Ultimately, the student must come to a decision, and that implies that the judicial point of view takes priority over all others. As Kronman sets it out, we are saved from the slide into moral relativism by assuming the vantage point of “the coldest and most distant, most judicial, eye,” which gives usa broad familiarity with diverse and irreconcilable human goods coupled with an indefatigable willingness to enter the fray, hear the arguments, render judgment, and articulate the reasons that support it, even when all hope of moral certainty is gone.
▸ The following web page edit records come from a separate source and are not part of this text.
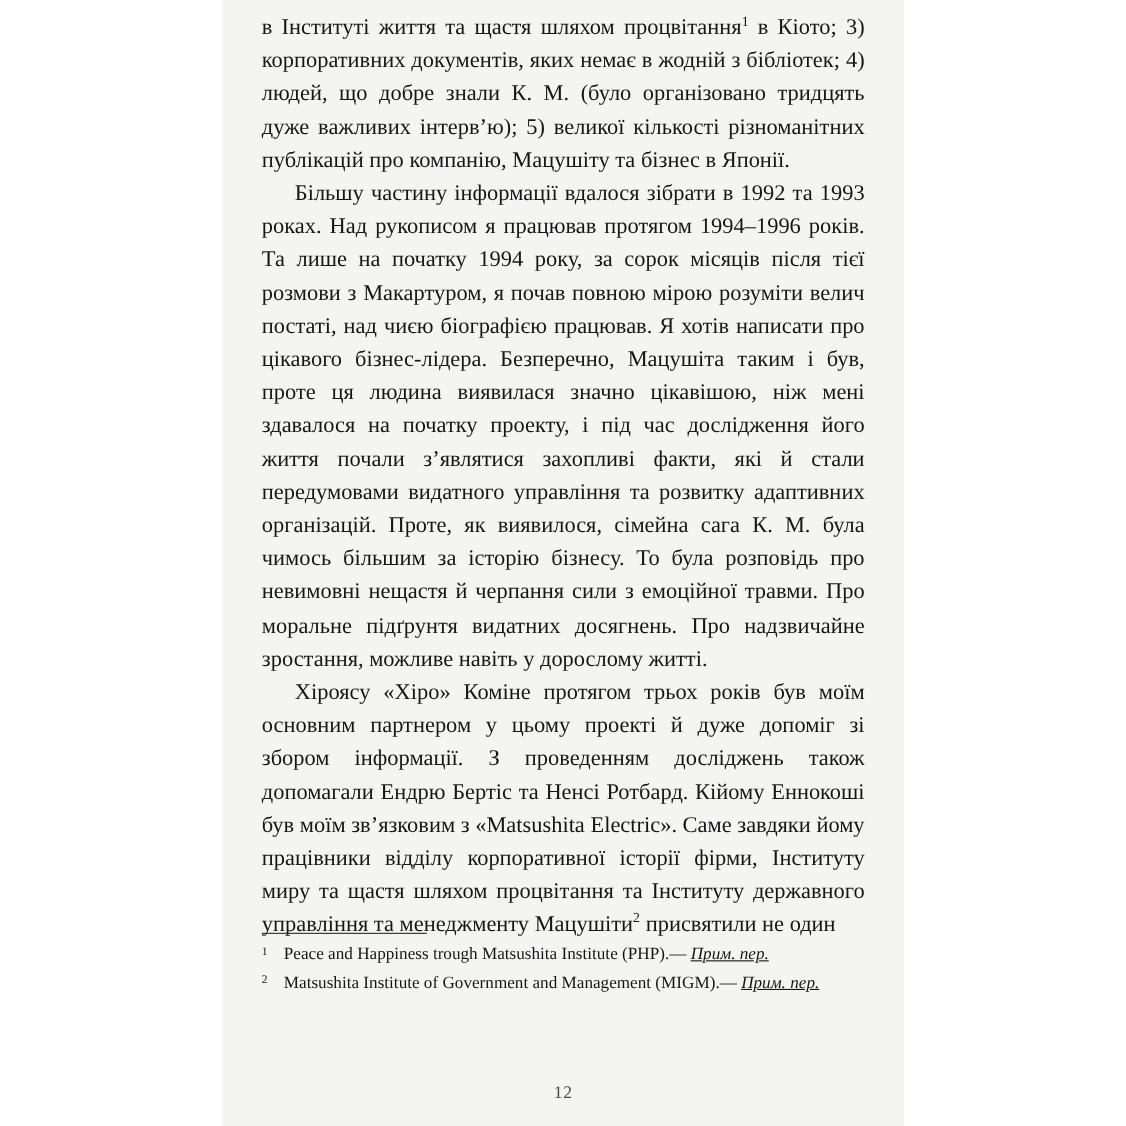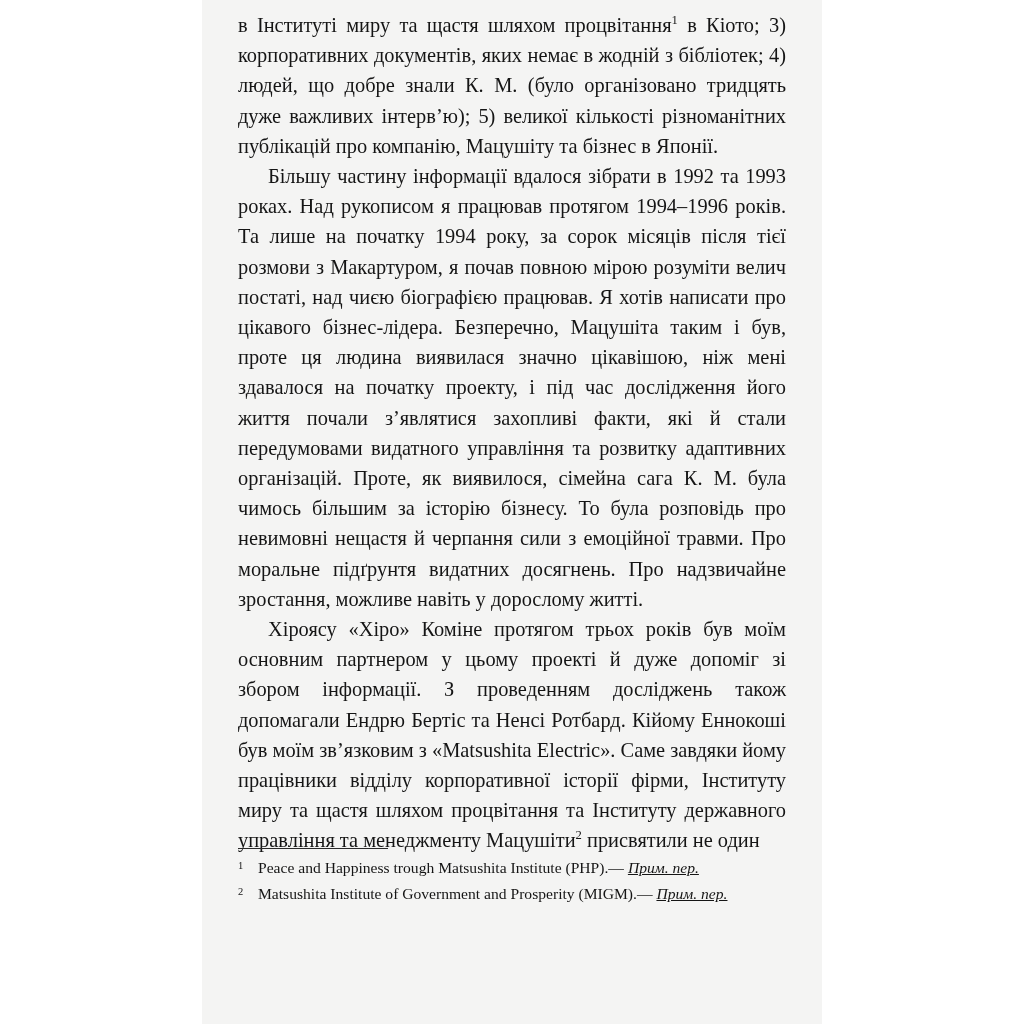--- a/index.html
+++ b/index.html
@@ -111,7 +111,7 @@
 
   <div class="text-block">
 
-    <p class="body-paragraph no-indent"><span>в Інституті миру та щастя шляхом процвітання</span><sup class="fnref">1</sup><span> в Кіото; 3) корпоративних документів, яких немає в жодній з бібліотек; 4) людей, що добре знали К. М. (було організовано тридцять дуже важливих інтерв’ю); 5) великої кількості різноманітних публікацій про компанію, Мацушіту та бізнес в Японії.</span></p>
+    <p class="body-paragraph no-indent"><span>в Інституті життя та щастя шляхом процвітання</span><sup class="fnref">1</sup><span> в Кіото; 3) корпоративних документів, яких немає в жодній з бібліотек; 4) людей, що добре знали К. М. (було організовано тридцять дуже важливих інтерв’ю); 5) великої кількості різноманітних публікацій про компанію, Мацушіту та бізнес в Японії.</span></p>
 
     <p class="body-paragraph">Більшу частину інформації вдалося зібрати в 1992 та 1993 роках. Над рукописом я працював протягом 1994–1996 років. Та лише на початку 1994 року, за сорок місяців після тієї розмови з Макартуром, я почав повною мірою розуміти велич постаті, над чиєю біографією працював. Я хотів написати про цікавого бізнес-лідера. Безперечно, Мацушіта таким і був, проте ця людина виявилася значно цікавішою, ніж мені здавалося на початку проекту, і під час дослідження його життя почали з’являтися захопливі факти, які й стали передумовами видатного управління та розвитку адаптивних організацій. Проте, як виявилося, сімейна сага К. М. була чимось більшим за історію бізнесу. То була розповідь про невимовні нещастя й черпання сили з емоційної травми. Про моральне підґрунтя видатних досягнень. Про надзвичайне зростання, можливе навіть у дорослому житті.</p>
 

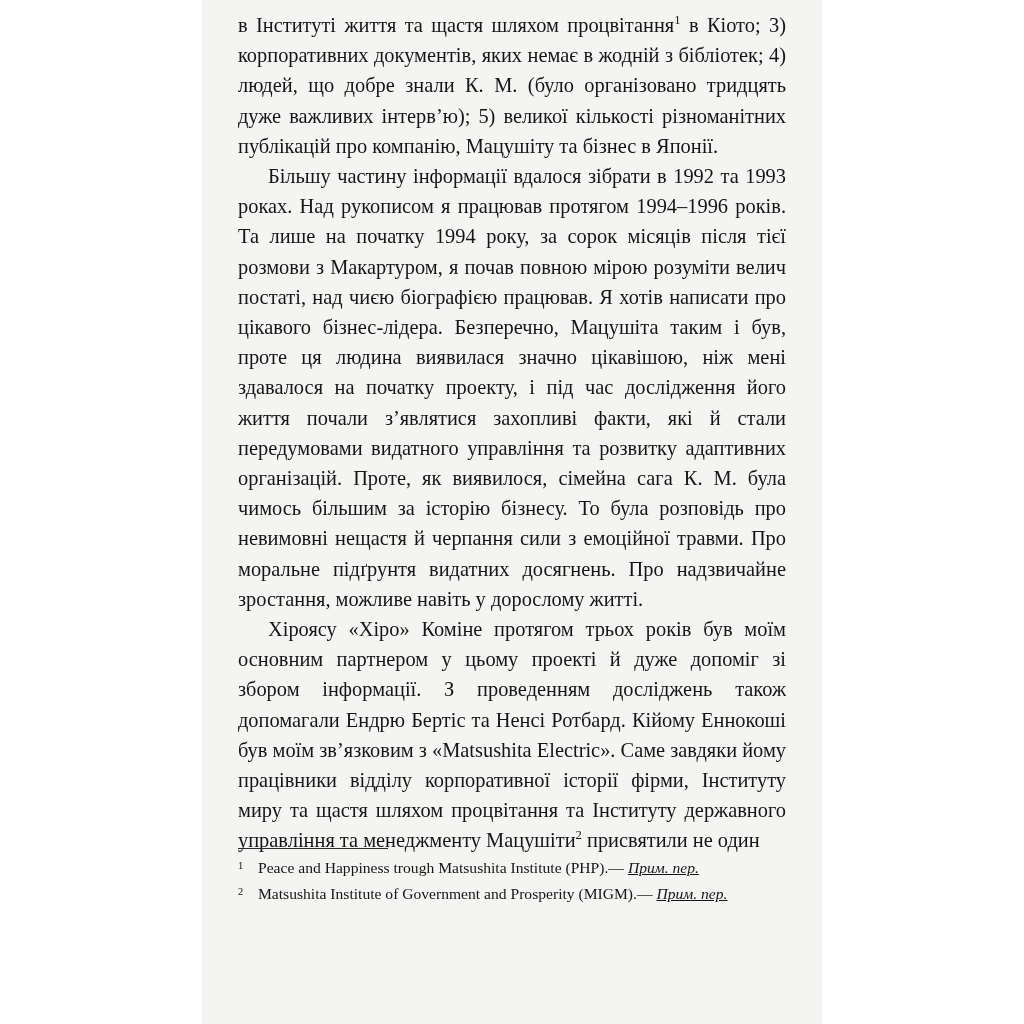--- a/index.html
+++ b/index.html
@@ -129,7 +129,7 @@
 
     <div class="footnote-item">
       <span class="footnote-marker">2</span>
-      <span class="footnote-text"><span>Matsushita Institute of Government and Prosperity (MIGM).— </span><span class="note-src">Прим. пер.</span></span>
+      <span class="footnote-text"><span>Matsushita Institute of Government and Management (MIGM).— </span><span class="note-src">Прим. пер.</span></span>
     </div>
   </div>
 

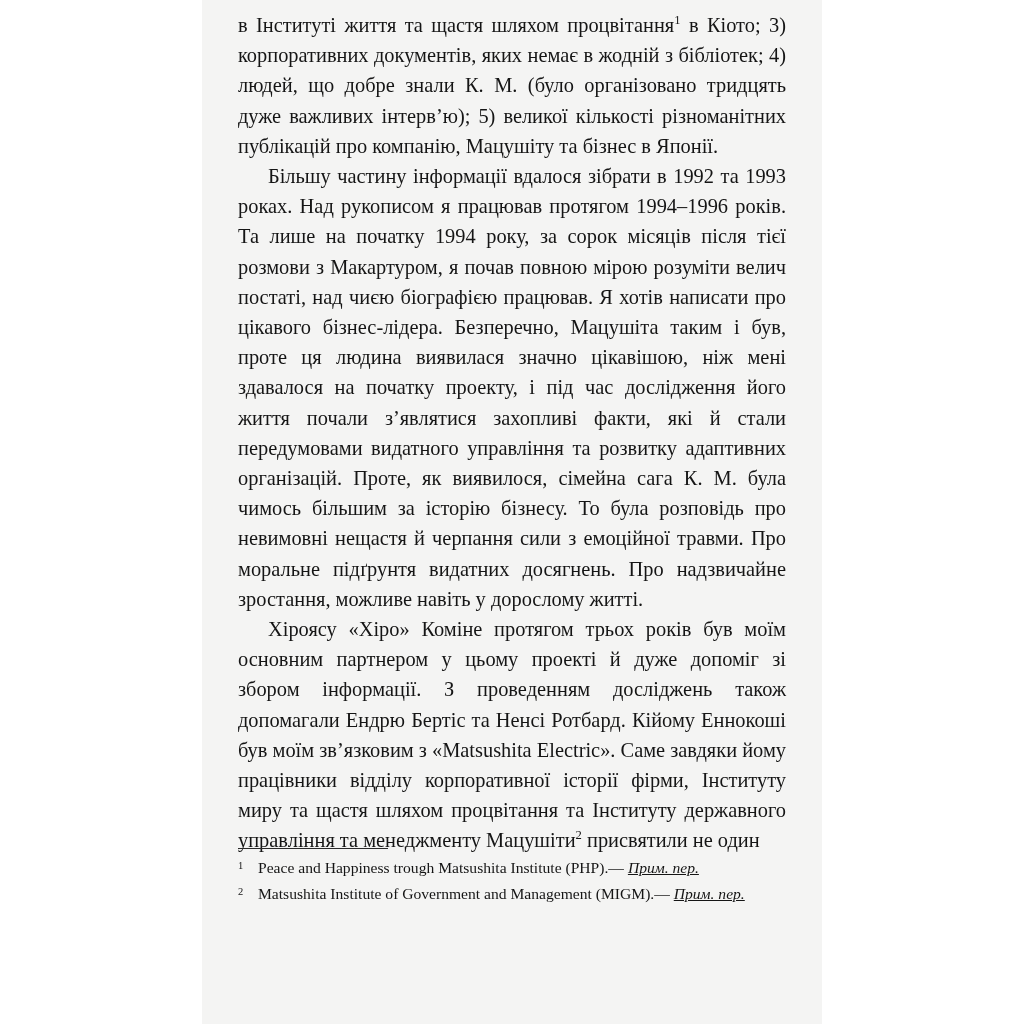--- a/index.html
+++ b/index.html
@@ -133,6 +133,7 @@
     </div>
   </div>
 
+  <div class="folio">12</div>
 
 </div>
At war with itself, this complex set of attitudes nonetheless describes a recognizable moral ideal, an ideal closest, perhaps, to the public-spirited stoicism implied by the Roman term gravitas.[235]
The judge, in Kronman’s view, personifies practical wisdom itself, and the judicial standpoint has epistemological priority in articulating “the good of the community represented by the laws.”[236]
Ironically, by the end of his life even Hart fell under the sway of judge- centeredness. In his “Postscript” to the second edition of The Concept of Law (Hart’s late-in-life response to Dworkin), he describes the “rule of recognition” - the complex criterion for identifying law and determining which propositions of law are valid - as “in effect a form of judicial customary rule existing only if it is accepted and practised in the law-identifying and law-applying operations of the courts.”10 Even for Hart, then, the activity of identifying and expounding law has now narrowed to what courts do and should do, how judges reason and should reason in deciding particular cases.